Поначалу, в эпоху Возрождения, наступающее объединение и разобщение государств, одновременное формирование центра­лизованной публичности и автономного индивида, выражается в традиционном романизирующем ключе — так, Монтень в «Опы­тах» проповедует одиночество провинциального аристократа, в противовес суетливой жизни двора и вообще миру новых госу­дарств. В одиночестве человек может вступить в разговор с другом или просто с самим собой.

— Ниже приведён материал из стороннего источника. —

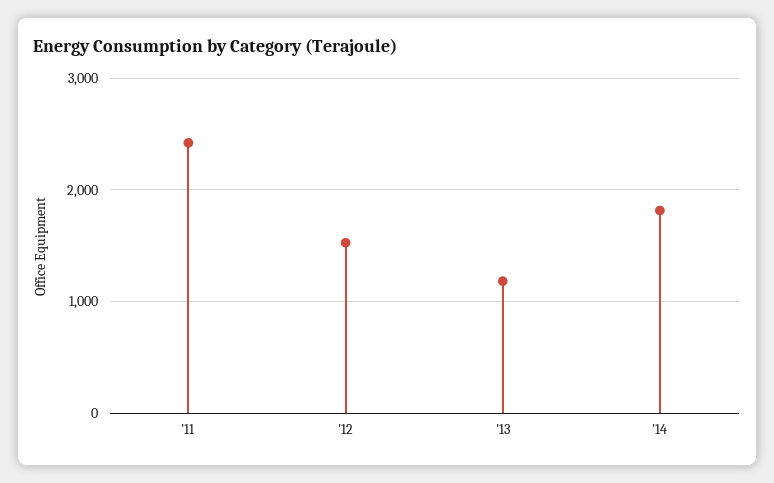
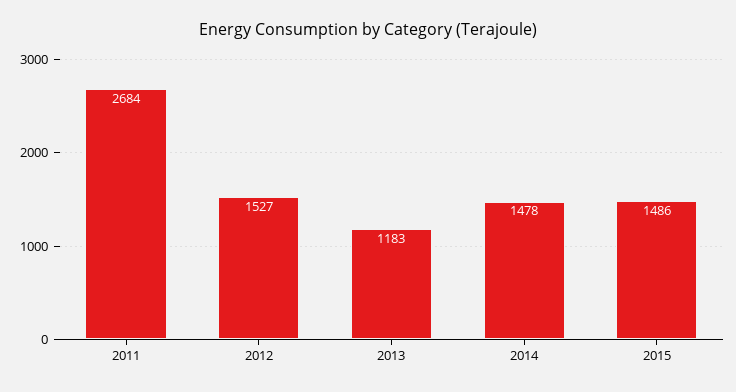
'11: 2400 -> 2684
'14: 1800 -> 1478
2015: none -> 1486

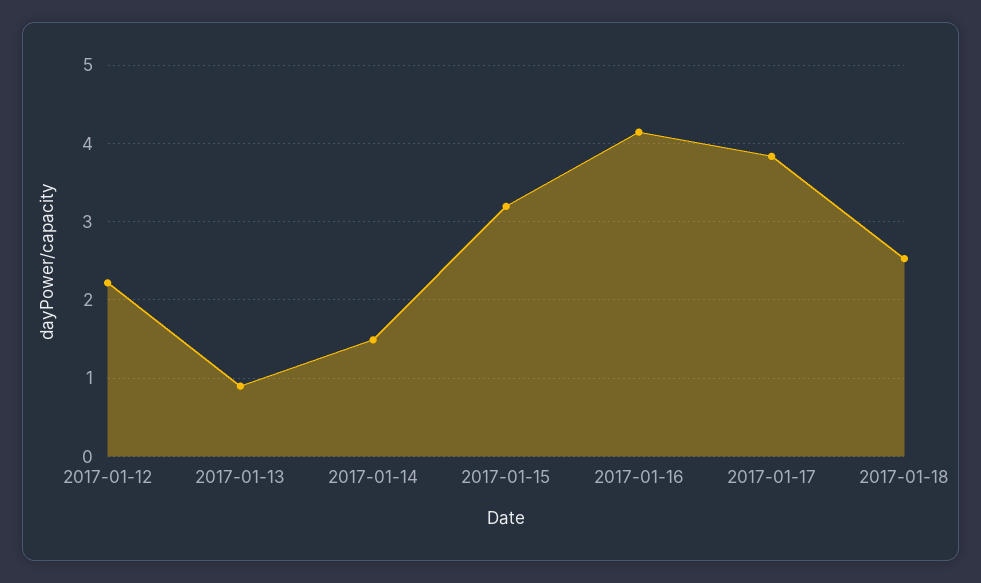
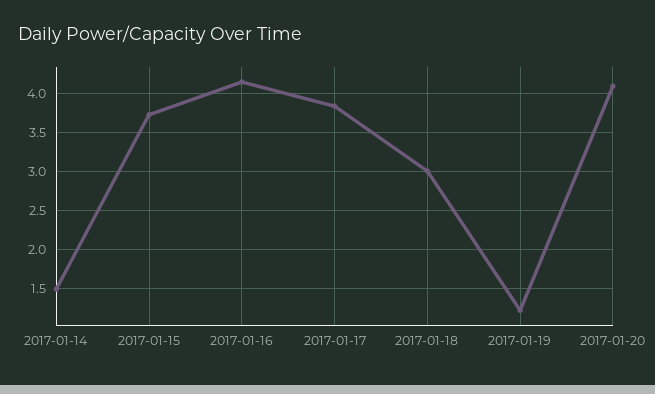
2017-01-12: 2.2 -> none
2017-01-13: 0.9 -> none
2017-01-15: 3.2 -> 3.7
2017-01-18: 2.5 -> 3
2017-01-19: none -> 1.2
2017-01-20: none -> 4.1

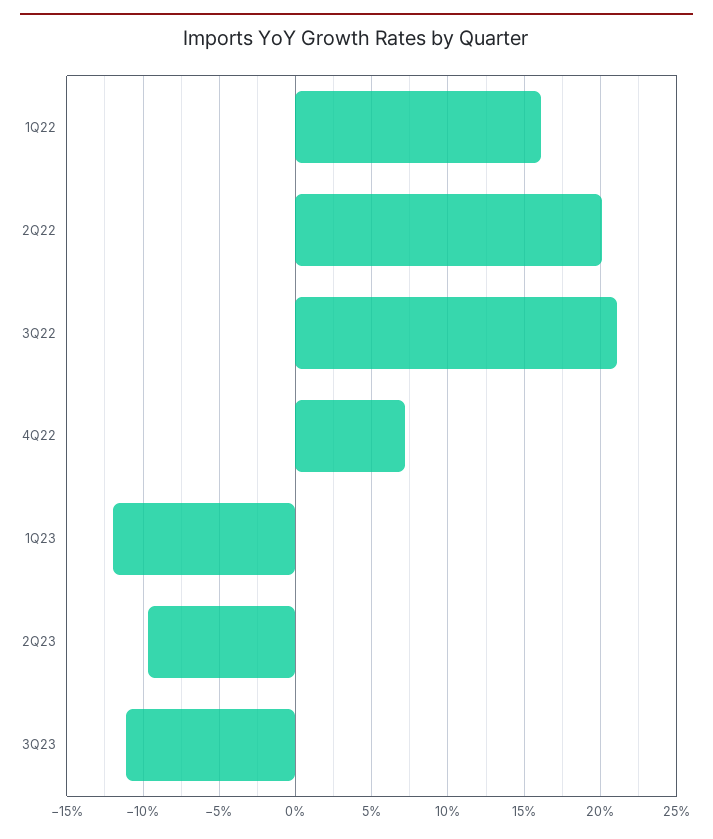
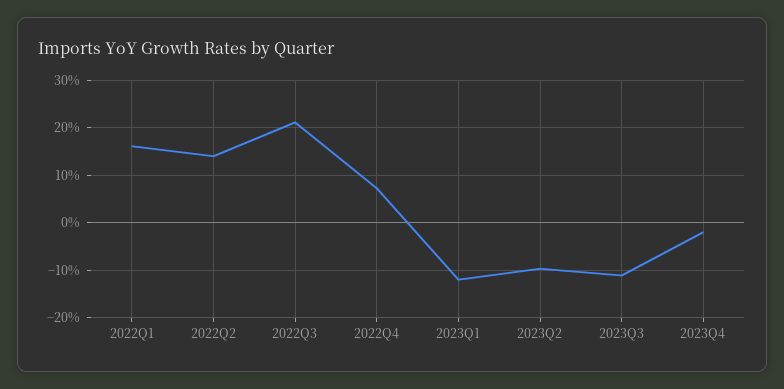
2Q22: 20 -> 14
2023Q4: none -> -2

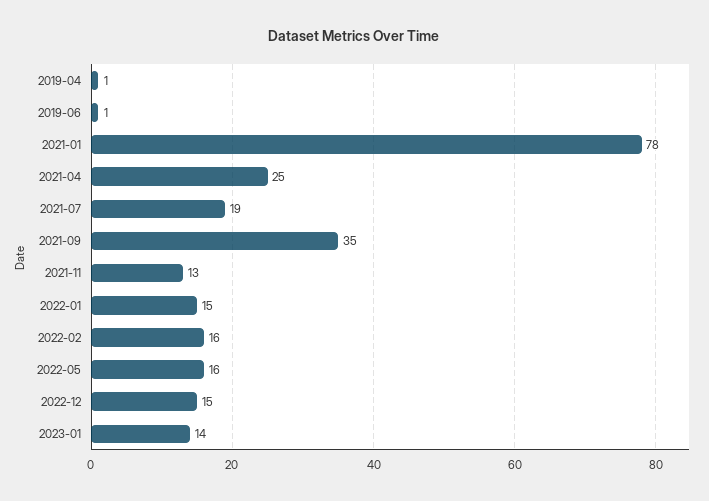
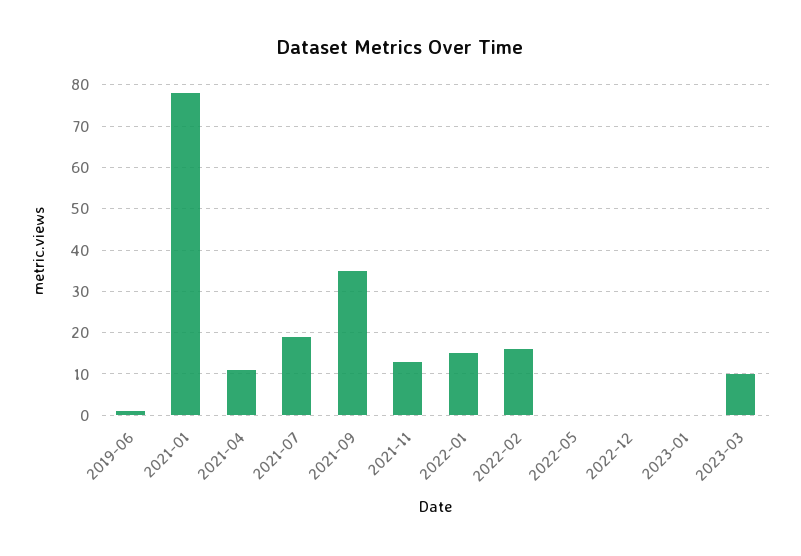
2019-04: 1 -> none
2021-04: 25 -> 10
2022-05: 16 -> 0
2022-12: 15 -> 0
2023-01: 14 -> 0
2023-03: none -> 10

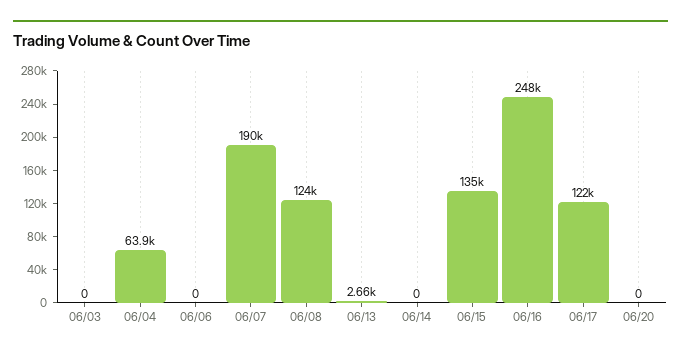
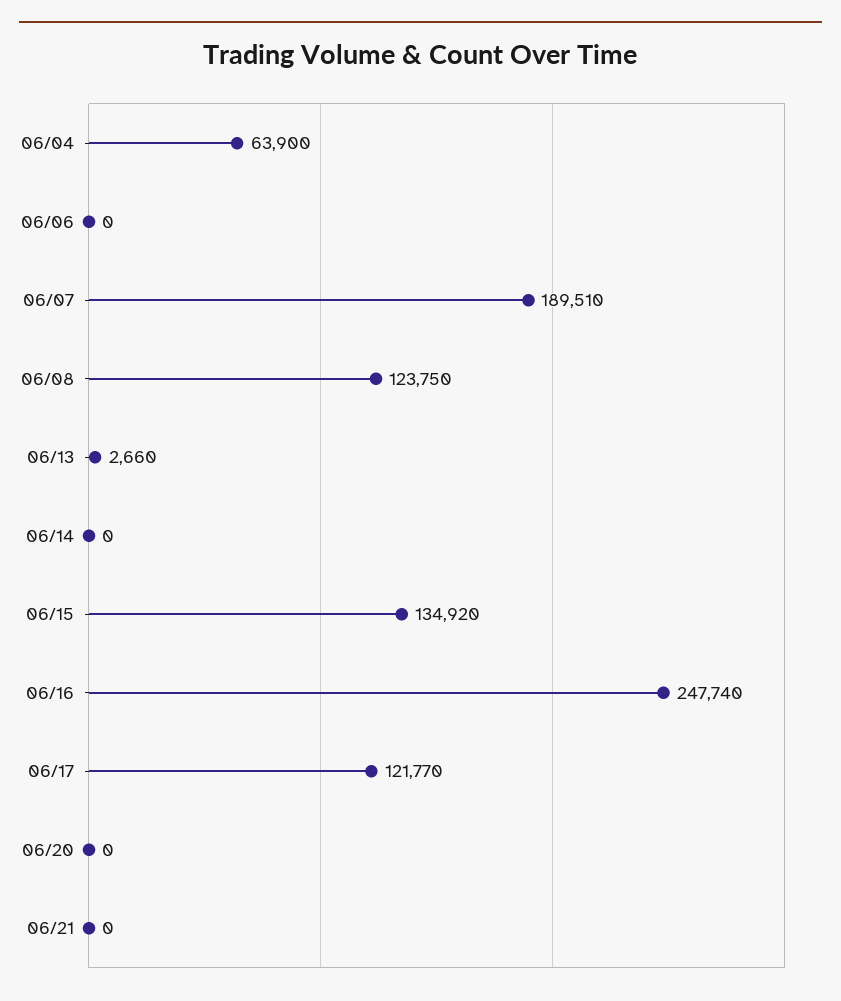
06/03: 0 -> none
06/21: none -> 0

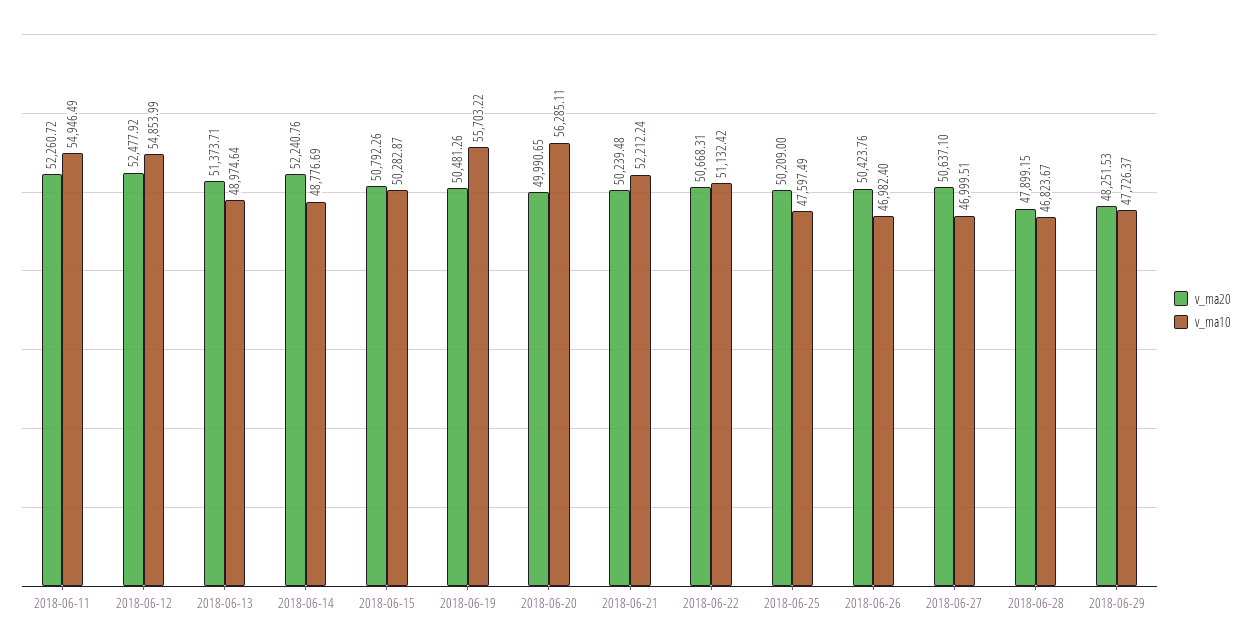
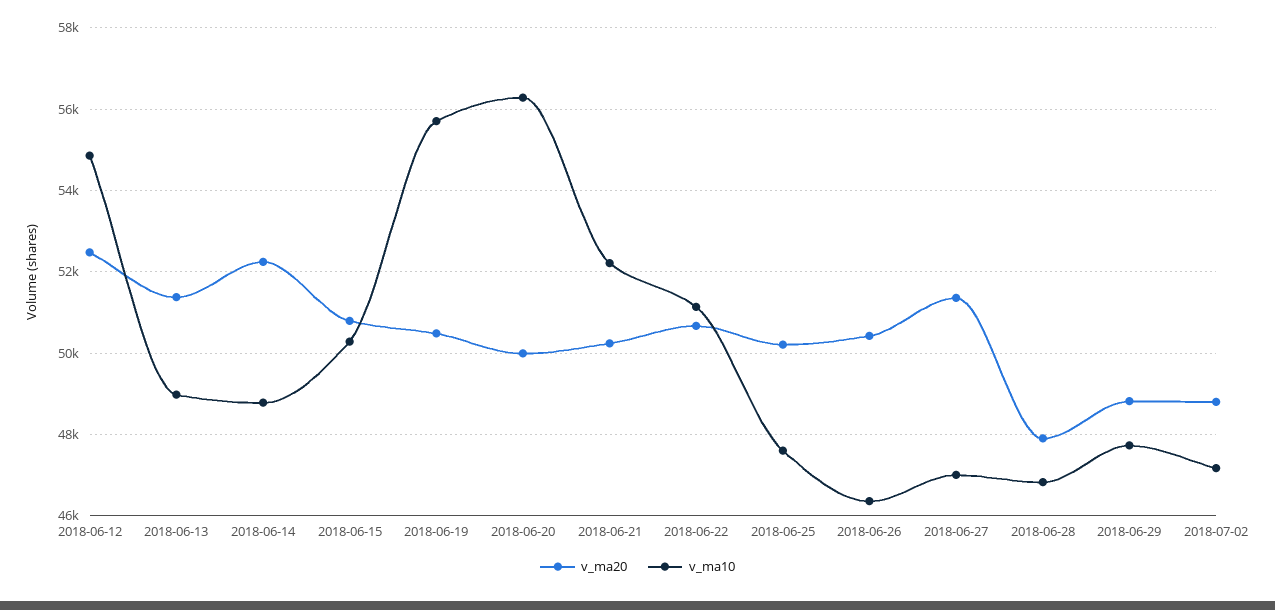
v_ma20, 2018-06-11: 52260.72 -> none
v_ma10, 2018-06-11: 54946.49 -> none
v_ma10, 2018-06-26: 46982.4 -> 46400
v_ma20, 2018-06-27: 50637.1 -> 51400
v_ma20, 2018-06-29: 48251.53 -> 48800
v_ma20, 2018-07-02: none -> 48800
v_ma10, 2018-07-02: none -> 47200

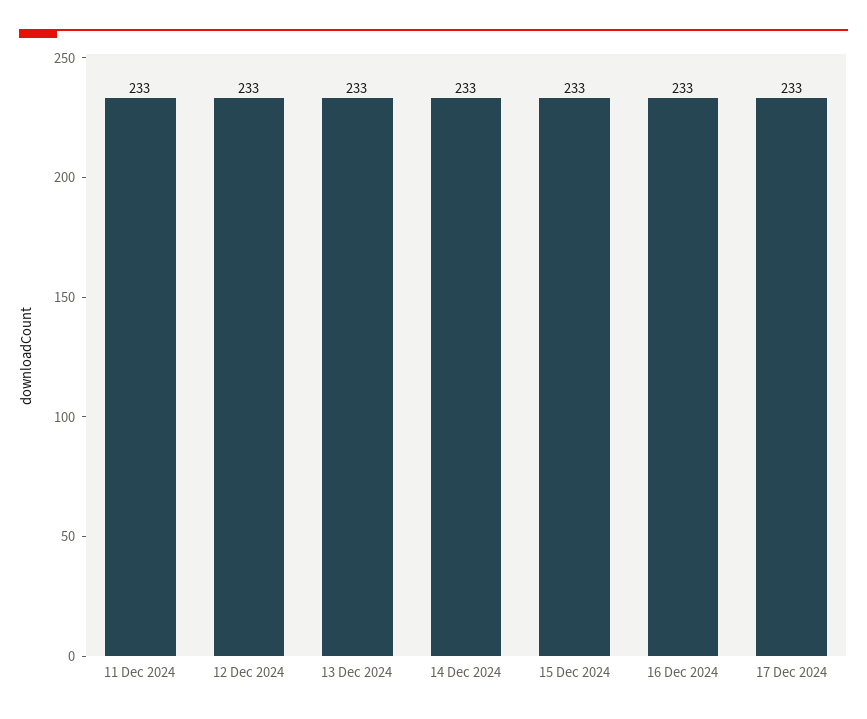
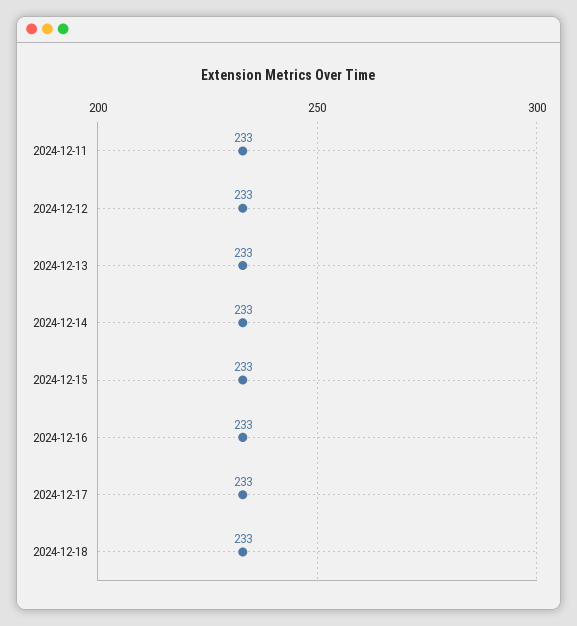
2024-12-18: none -> 233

Вспомните человека, который на вопрос, зачем он тратит столько усилий, постигая искусство, недоступное большинству людей, от­ветил: «С меня довольно очень немногих, с меня довольно и одно­го, с меня довольно, если даже не будет ни одного». Он говорил сущую правду. Вы и хотя бы еще один из ваших друзей — это уже целый театр для вас обоих, и даже вы один — театр для себя само­го. Пусть целый народ будет для нас «одним» и этот «один» — це­лым народом... Вам не следует больше стремиться к тому, чтобы о вас говорил весь мир; достаточно и того, чтобы вы сами могли го­ворить с собой о себе24.

29

 

Друг Этьена де Ла Боэти, перефразирующий в главе «О канни­балах» недоумение Ла Боэти по поводу подчинения великого мно­жества одному монарху, Монтень в главе «Об уединении» обора­чивает эту арифметическую фигуру: всесильный монарх всего лишь один мальчик, а сам человек — народ самому себе, и он мо­жет поэтому наслаждаться политикой одиночества. In solis sis tibi turba locis, — цитирует он Тибулла.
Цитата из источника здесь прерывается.